**Listed records**
::::::
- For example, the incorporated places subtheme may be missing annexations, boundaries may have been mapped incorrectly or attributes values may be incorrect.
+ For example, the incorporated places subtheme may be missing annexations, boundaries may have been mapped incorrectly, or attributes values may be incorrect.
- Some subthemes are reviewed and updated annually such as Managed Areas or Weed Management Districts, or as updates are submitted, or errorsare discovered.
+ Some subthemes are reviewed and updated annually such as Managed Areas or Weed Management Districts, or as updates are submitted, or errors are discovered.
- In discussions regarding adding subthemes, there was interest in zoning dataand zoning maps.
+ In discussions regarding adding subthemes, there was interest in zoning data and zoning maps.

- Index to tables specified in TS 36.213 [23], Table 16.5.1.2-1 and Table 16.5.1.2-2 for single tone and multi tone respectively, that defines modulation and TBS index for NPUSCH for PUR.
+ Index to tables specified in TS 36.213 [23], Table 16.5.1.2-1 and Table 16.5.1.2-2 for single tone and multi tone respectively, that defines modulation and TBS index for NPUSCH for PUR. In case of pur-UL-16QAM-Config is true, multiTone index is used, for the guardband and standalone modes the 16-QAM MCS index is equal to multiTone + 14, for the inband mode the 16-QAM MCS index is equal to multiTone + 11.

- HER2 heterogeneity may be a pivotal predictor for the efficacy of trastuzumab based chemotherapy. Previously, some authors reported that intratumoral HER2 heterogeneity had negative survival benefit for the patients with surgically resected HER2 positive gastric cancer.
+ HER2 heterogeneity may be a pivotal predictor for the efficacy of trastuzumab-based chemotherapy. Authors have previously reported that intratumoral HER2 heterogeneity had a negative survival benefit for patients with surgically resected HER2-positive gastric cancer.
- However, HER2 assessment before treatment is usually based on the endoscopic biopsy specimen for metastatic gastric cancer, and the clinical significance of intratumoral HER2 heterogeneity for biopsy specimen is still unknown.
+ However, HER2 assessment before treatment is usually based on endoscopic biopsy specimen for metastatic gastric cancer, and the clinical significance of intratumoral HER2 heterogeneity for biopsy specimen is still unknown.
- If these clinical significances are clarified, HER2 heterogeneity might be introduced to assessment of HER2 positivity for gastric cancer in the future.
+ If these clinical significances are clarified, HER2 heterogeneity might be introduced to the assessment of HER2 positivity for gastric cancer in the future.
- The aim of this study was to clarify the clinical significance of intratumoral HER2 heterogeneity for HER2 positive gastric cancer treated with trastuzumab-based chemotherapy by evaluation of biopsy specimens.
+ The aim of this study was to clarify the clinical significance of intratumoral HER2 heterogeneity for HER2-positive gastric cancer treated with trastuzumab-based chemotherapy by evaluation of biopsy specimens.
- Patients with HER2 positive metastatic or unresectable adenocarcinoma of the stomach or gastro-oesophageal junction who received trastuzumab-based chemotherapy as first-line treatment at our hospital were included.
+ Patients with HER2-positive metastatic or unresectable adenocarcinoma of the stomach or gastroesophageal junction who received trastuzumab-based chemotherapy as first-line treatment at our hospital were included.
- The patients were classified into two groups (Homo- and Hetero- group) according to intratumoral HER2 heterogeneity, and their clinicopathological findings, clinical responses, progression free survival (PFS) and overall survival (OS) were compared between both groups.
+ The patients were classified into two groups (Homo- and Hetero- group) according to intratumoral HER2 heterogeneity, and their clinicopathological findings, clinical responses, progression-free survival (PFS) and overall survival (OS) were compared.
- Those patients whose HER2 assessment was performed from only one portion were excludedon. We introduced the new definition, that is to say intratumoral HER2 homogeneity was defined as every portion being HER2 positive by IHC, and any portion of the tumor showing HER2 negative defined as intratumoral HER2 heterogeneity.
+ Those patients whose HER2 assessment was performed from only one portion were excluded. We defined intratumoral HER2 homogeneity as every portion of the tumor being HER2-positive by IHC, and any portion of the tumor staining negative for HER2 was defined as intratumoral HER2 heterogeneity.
::::::
**Instructions for the task**
Whenever a line of the records holds the string "introduced", pick it out and copy it.

**Response for this exercise**
- If these clinical significances are clarified, HER2 heterogeneity might be introduced to assessment of HER2 positivity for gastric cancer in the future.
+ If these clinical significances are clarified, HER2 heterogeneity might be introduced to the assessment of HER2 positivity for gastric cancer in the future.
- Those patients whose HER2 assessment was performed from only one portion were excludedon. We introduced the new definition, that is to say intratumoral HER2 homogeneity was defined as every portion being HER2 positive by IHC, and any portion of the tumor showing HER2 negative defined as intratumoral HER2 heterogeneity.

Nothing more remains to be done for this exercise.